Archie and I went to see Ionesco’s “Rhinoceros”
yesterday. It was brilliantly staged and acted, but perhaps a quarter of an
hour too long. Archie agreed.
Edinburgh is absolutely stuffed with people. Ian
Rankin says in the Sunday Times today that there’s plenty of room for
everybody, but I’m inclined to disagree. A man got onto my bus as I was going home after the play, late
middle-aged; longish, untidy, grey hair; dressed in denims. He had one of those
rectangular badges hanging around his neck by a chain. The message on the
badge, hand-written in pencil, was: "I'm not a tourist."
Our next venture will
be to “Krapp’s Last Tape” on Tuesday. I think it’s shorter.
I’ve been enjoying
thinking about Palermo, where Archie and I hope to go in January. I’ve been reading Alan Langdale’s “Palermo:Travels in
the City of Happiness” which has produced a few good ideas. It says: “The
Normans subjugated the island in the 1070’s…(I am haunted by a Monty
Pythonesque scenario of an army made up entirely of soldiers named Norman.)”
Once you’ve read that sentence, it will never be possible to think of the
Normans in the same way again.
I decided it would be a
good idea to re-read (from many decades ago) Steven Runciman’s “Sicilian
Vespers”. In the course of ordering it – arriving today as a flesh-and-blood
book – I discovered Minoo Dinshaw’s biography of Runciman, published last year
and reviewed ecstatically on all sides, but I managed to miss it.
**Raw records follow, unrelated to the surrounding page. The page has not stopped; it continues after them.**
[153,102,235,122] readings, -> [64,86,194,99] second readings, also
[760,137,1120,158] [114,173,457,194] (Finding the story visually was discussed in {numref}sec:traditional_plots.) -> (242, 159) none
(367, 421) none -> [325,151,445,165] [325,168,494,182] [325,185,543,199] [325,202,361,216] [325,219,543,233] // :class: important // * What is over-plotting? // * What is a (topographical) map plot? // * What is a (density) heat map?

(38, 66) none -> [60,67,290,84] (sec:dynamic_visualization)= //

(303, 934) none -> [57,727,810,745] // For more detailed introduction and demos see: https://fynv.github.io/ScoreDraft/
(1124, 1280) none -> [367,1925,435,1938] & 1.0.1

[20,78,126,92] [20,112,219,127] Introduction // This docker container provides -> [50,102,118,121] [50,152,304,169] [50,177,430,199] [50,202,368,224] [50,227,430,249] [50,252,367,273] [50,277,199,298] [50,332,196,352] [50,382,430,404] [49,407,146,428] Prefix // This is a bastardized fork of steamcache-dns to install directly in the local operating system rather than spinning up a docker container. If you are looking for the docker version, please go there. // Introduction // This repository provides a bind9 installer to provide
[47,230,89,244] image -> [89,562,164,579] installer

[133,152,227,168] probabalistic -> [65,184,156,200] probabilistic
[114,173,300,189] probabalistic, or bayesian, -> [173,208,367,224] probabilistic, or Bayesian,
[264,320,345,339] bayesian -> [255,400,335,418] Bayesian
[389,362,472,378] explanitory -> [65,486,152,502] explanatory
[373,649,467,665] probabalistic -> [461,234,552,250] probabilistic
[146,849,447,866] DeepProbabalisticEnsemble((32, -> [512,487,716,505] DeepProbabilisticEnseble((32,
A great
shame, as my husband would have enjoyed it. I’m reading it in my Kindle app.
I met Runciman once,
late in his life. Birmingham was a distinguished centre of Byzantine studies
due to the efforts of a dear friend. I have been thinking, all through Dinshaw’s
book, of that idea of Six Degrees of Separation. Runciman qualifies me for an
acquaintance with Edith Wharton, only one further step away. As well as for
most of the great and lesser names of the 20th century.
It is Minoo Dinshaw’s
first book. It is a truly brilliant display of scholarship and of empathy. I can find nothing
about him on Google except that he lives in London. I’ve seen a clip on YouTube
– English is clearly his first language. “Minoo & Dinshaw” are booksellers
in Lucknow. I’ve sent a friend request on Facebook both to him and to an
obvious pseudonym – but he doesn’t have many friends, in either guise, and I
don’t expect a response.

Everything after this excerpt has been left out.